Can this be real? I had heard of pagan practices in far off places. Am I truly now living in such a place?

The African woman spoke of the occasional baby, like her firstborn, whose only wrong was failing to make her arrival to the world head-first. A breach presentation.

For Grace those years ago one night, her labor pains had reached what seemed their limit. She strained a final time.  Moments passed. A wave of relief came. Cries of a newborn – vibrant, healthy-sounding cries.

But not cries, after all, to be celebrated.

The new mother helplessly agonized her own horror as her mother-in-law moved the baby out of reach, then beyond the dwelling’s entrance way, out into the night.

As my wife and I learned the story we were taken by the nearness of it all.

In the instance of this young mother, the loss of her newborn had happened just a few years prior to our arrival to Kuria-land.

Mercifully for Grace, another pregnancy followed and, later on, another still. Each pregnancy heralding entries into the world of children lucky enough to arrive in acceptable fashion.

Does the presence of foreign missionaries matter? Does our coming really make a difference?

A young Maasai, slender and tall, had an answer for me. Years afterward. In Tanzania.

© 2017 Jerry Lout

Above African Plains

“Disgraceful.”

The female passenger, strapped securely in her seat in the Cessna 206 high above Tanzania’s plains, continued her vent.

“Missionary groups should just stay away. Stop meddling. Stop interfering with beautiful, ancient traditions of cultures not their own.  They have no right.”

My missionary pilot friend, Denny, had been recounting to me in his distinct French accent a short conversation.
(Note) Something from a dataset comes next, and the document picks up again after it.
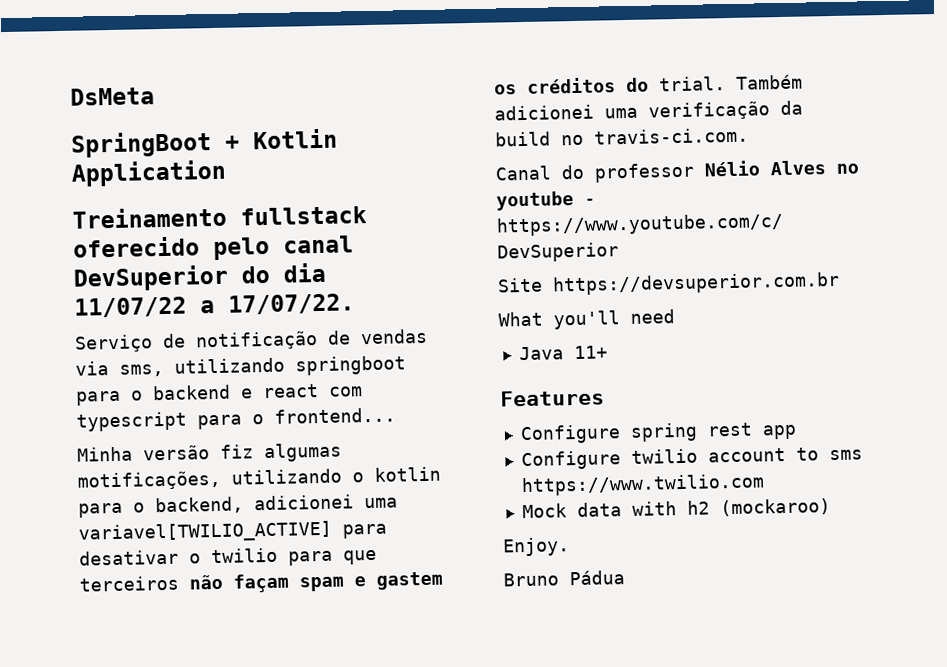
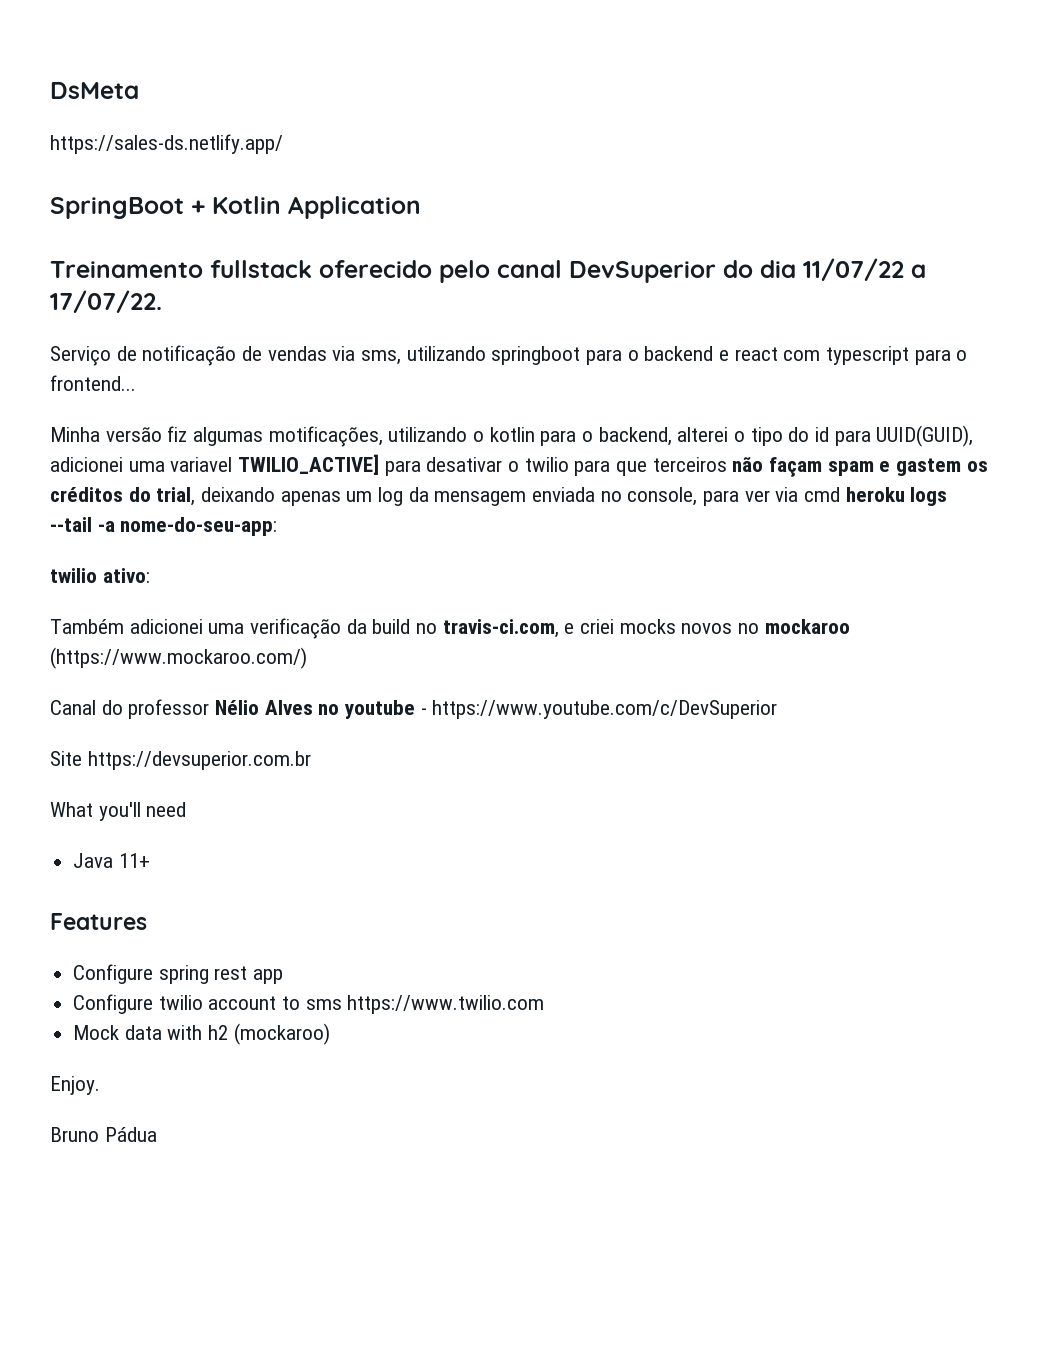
(155, 96) none -> [50,134,283,154] // https://sales-ds.netlify.app/
[254,494,398,511] [78,520,332,544] adicionei uma variavel[TWILIO_ACTIVE] -> [677,425,974,447] [50,454,380,475] alterei o tipo do id para UUID(GUID), adicionei uma variavel TWILIO_ACTIVE]
[659,76,726,92] trial. -> [156,487,948,506] [50,517,278,536] [50,568,150,583] trial, deixando apenas um log da mensagem enviada no console, para ver via cmd heroku logs --tail -a nome-do-seu-app: // twilio ativo: //
[594,127,749,145] travis-ci.com. -> [442,619,850,638] [50,647,307,669] travis-ci.com, e criei mocks novos no mockaroo (https://www.mockaroo.com/)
One he had witnessed while ferrying a businesswoman to an East Africa destination.  Mission aviation groups sometimes assist non-religious personnel in their travels. Denny’s passenger spoke a German accent. She was on a roll.

“Why do they feel they must meddle? Why not leave the tribal groups alone, to their own rich customs? The arrogance of it! Pedaling their Christian message where it is not needed. . .”

In one of the Cessna’s rear seats, just back of the complainant, sat an African pastor, a mentor to fellow Maasai evangelists of a local denomination.  Daniel listened to the woman. Silent. Attentive. When he sensed her comments were done, he spoke.

“Mm, I am sorry, madam, may I offer a question?”

She tilted her head his direction.

Daniel’s respectful tone continued. “Please help me with this. I have been hearing your complaint. My thought is to do with my people here in East Africa.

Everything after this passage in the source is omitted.